Aerosol chamber studies to characterize the SARS-CoV-2 transmission through aerosol particles (AEROVIR)


Project duration: March 2022 to March 2023

Funding: Focus funding "COVID19: Aerosol particles and their dispersion" of the German Research Foundation (DFG)


One of the most important challenges of the current COVID-19 pandemic is to understand the transmission process of the SARS-CoV-2 through aerosol particles which appears to govern spread from infected persons [1-4]. Recent laboratory studies demonstrated that SARS-CoV-2 remained viable in aerosol particles throughout several hours of laboratory experiments [5].

Field experiments could proof that Covid-19 patients produce aerosol particles containing viable SARS-CoV-2 serving as a source of transmission of the virus [6-8].

Therefore, the AEROVIR project aims for a better understanding of the transmission of SARSCoV-2 through aerosol particles by investigating the temporal physico-chemical and virological behaviour of virus-loaden aerosol particles in aerosol chamber experiments under variation of the experimental conditions resulting in the identification of the most important impact factors on virus transmission through aerosol particles with the health effects caused. For the detailed and quantitative elucidation of the parameter dependencies of the virus halflife, experiments are planned in the Atmospheric Chemistry Department – Chamber at the Leibniz Institute for Tropospheric Research, Leipzig investigating the influence of the following parameters: temperature (278 K≤T≤328 K), relative humidity (RH) and aerosol liquid water content (~0≤RH≤0.85), aerosol particle composition (ions, organic matrix, lipids, carbohydrates, peptides) and aerosol particle size (150 nm≤Dp≤3,500 nm). Experiments will be performed in trilateral cooperation with the Department of Isotope Biogeochemistry of the Helmholtz Centre for Environmental Research, Leipzig and the Institute of Virology, Universitätsklinikum Leipzig. The consortium together comprises significant experience in the analysis of differently composed airborne particles under changing environmental conditions, visualization and detection of virus particles and chemical compounds.

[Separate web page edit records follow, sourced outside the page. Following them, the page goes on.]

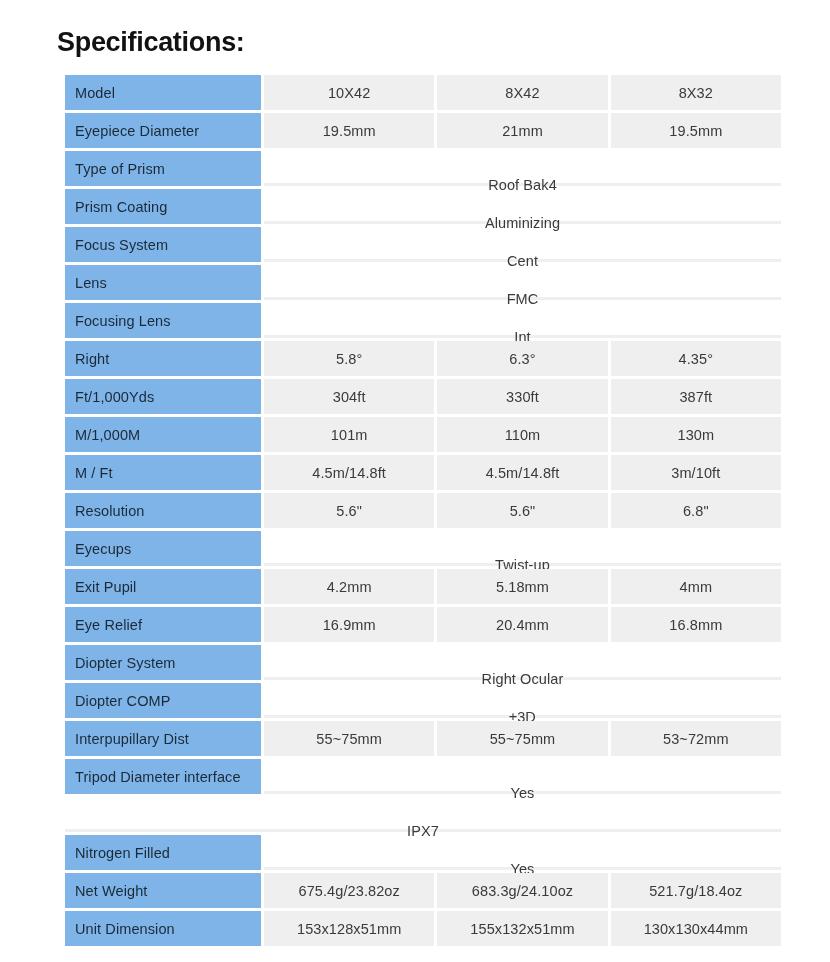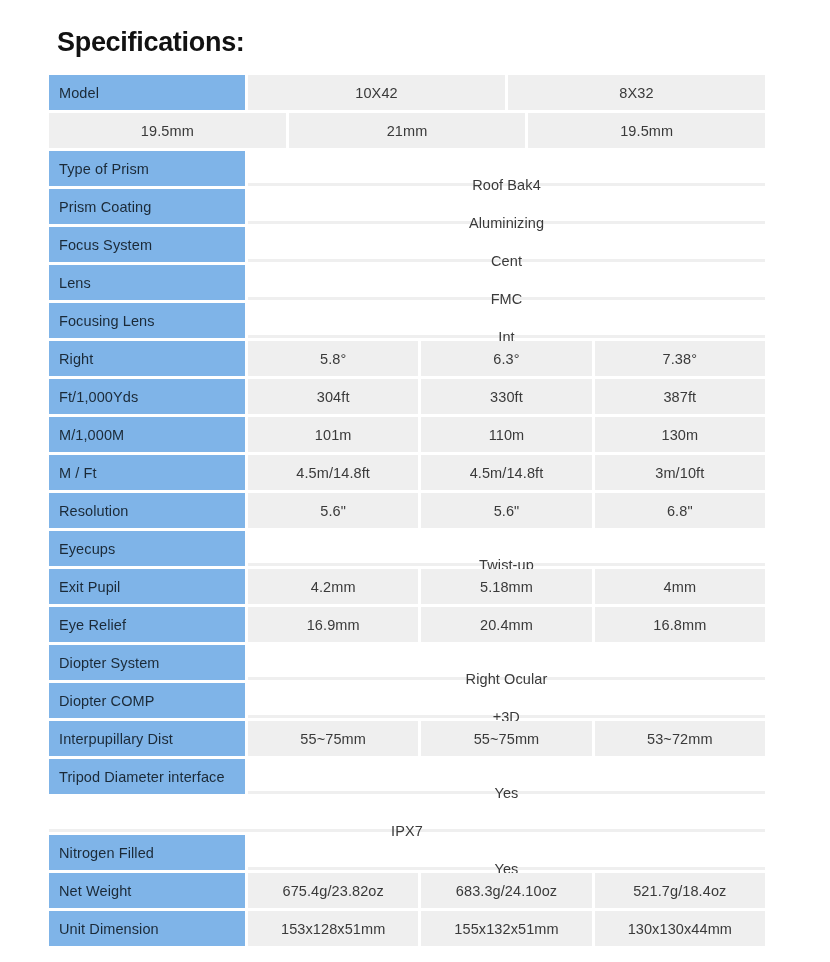"Model" #spec-table { left: 49px -> 65px }
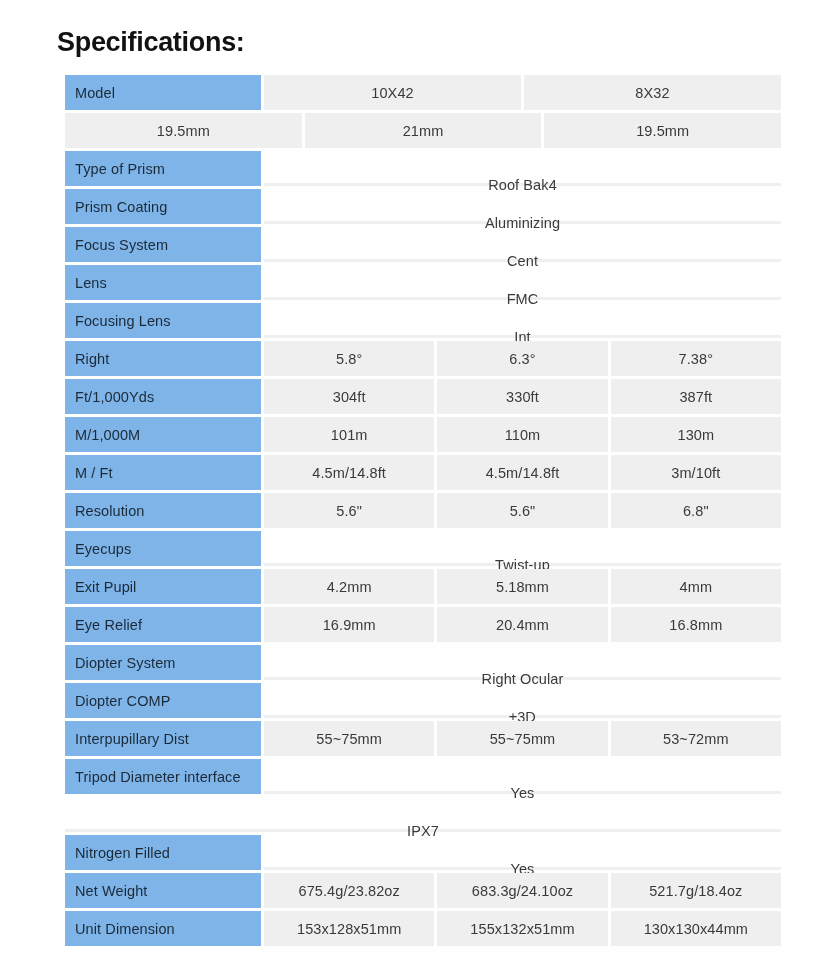"8X42" div.spec-value { html: none -> <div>8X42</div> }
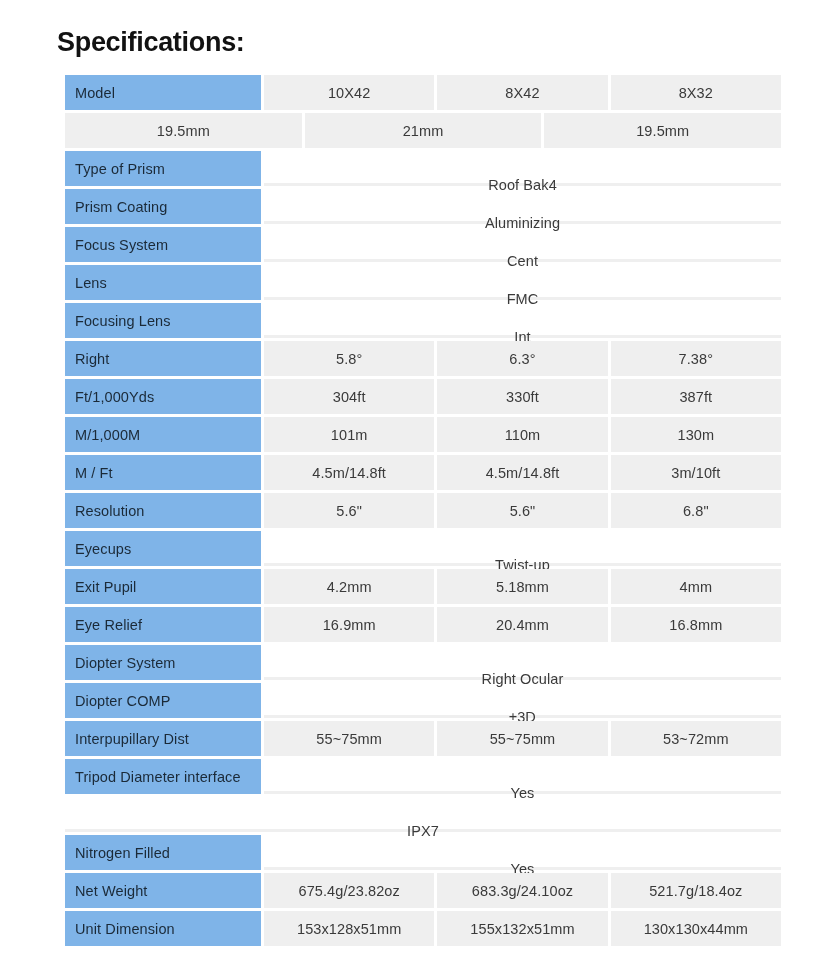"Eyepiece Diameter" div.spec-label { html: none -> <div>Eyepiece Diameter</div> }
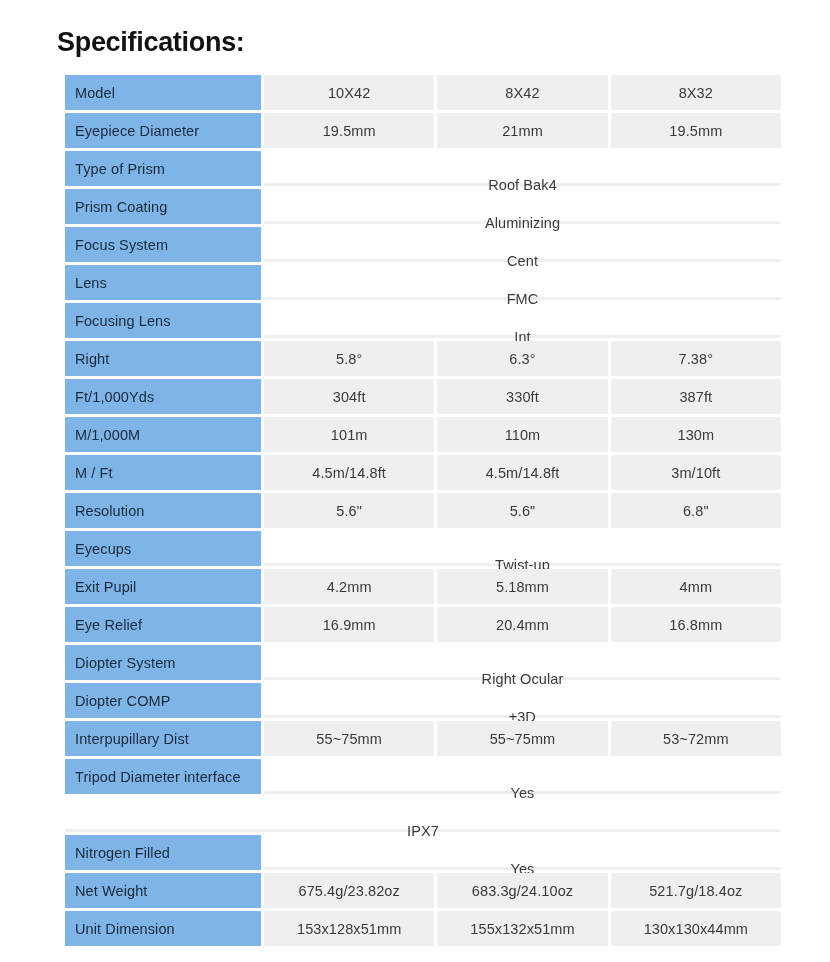"7.38°" div.spec-value { text: 7.38 -> 4.35 }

The project will deliver a comprehensive data set on lifetimes and infectivity of virus-loaden aerosol particles in dependence of the above-mentioned parameters. The experimentally determined data can be used as input parameters for future modelling of aerosol particle-facilitated spatial spread of the viruses allowing an improved management of the present and also possibly forthcoming future pandemics.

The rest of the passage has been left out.